▸ **About this task**: Which lines below contain "Dress"? Pull them out.

▸ **Records for this task**:
+-------+

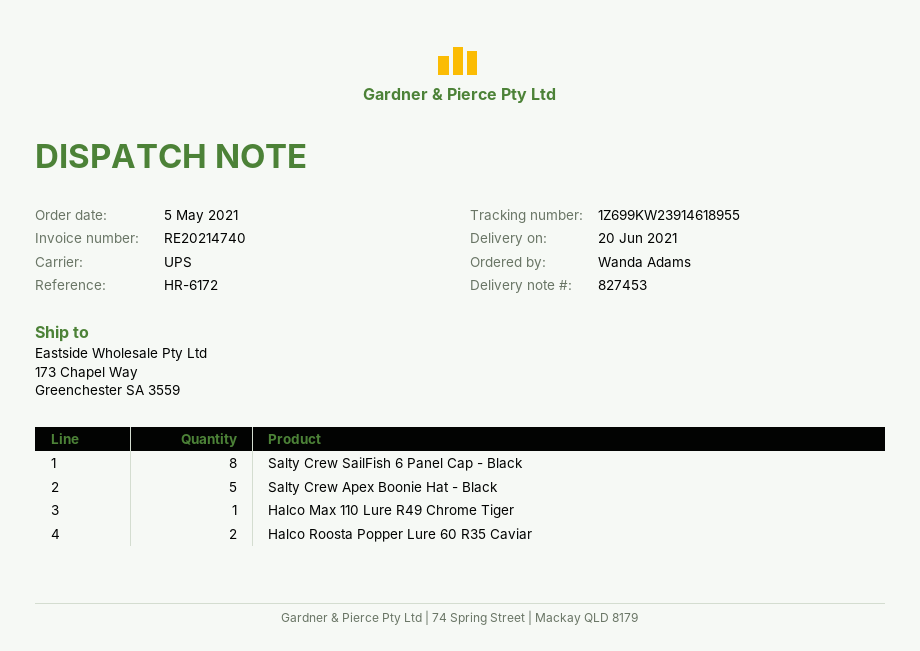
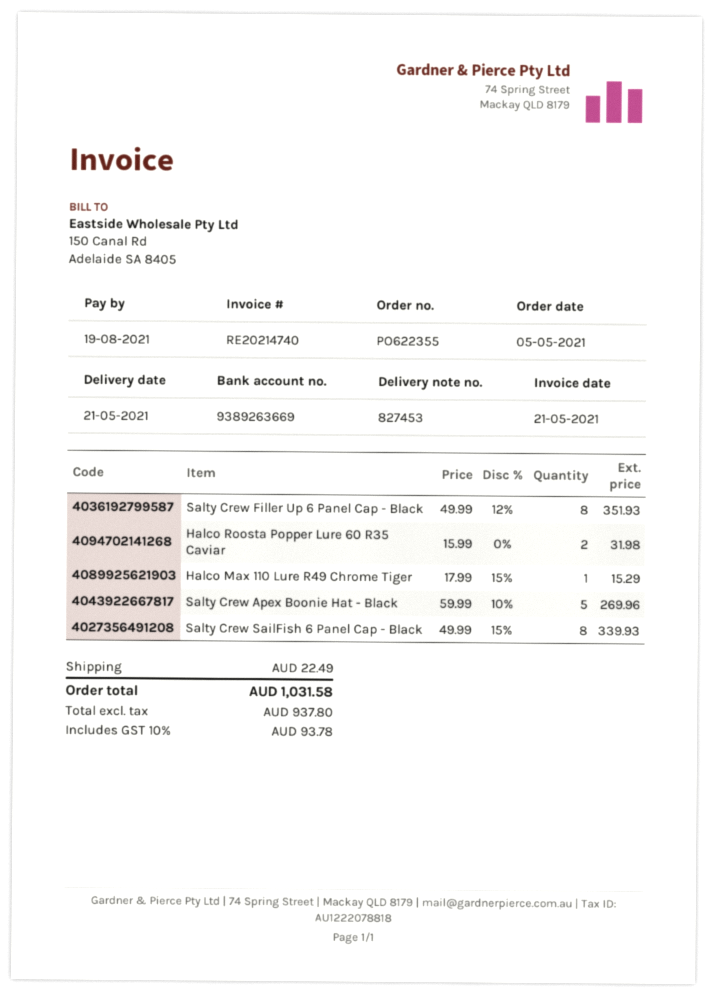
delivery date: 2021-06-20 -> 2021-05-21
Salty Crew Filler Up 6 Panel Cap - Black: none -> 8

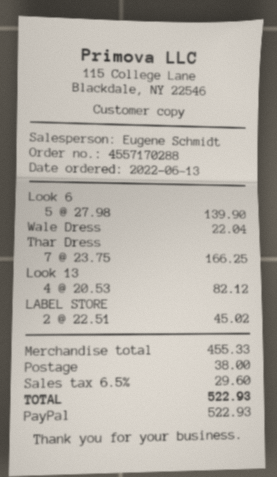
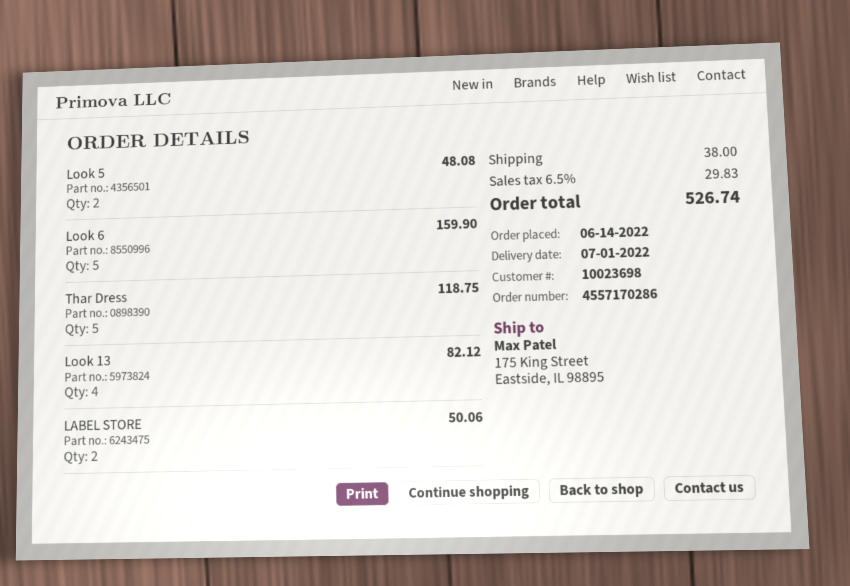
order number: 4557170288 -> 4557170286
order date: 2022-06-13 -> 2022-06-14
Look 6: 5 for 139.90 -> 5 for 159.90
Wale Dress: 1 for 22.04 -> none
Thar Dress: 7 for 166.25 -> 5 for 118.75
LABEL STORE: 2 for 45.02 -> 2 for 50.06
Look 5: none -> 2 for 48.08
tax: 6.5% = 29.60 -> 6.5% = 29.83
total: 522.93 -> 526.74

+-------+

▸ **Result of the exercise**:
Wale Dress: 1 for 22.04 -> none
Thar Dress: 7 for 166.25 -> 5 for 118.75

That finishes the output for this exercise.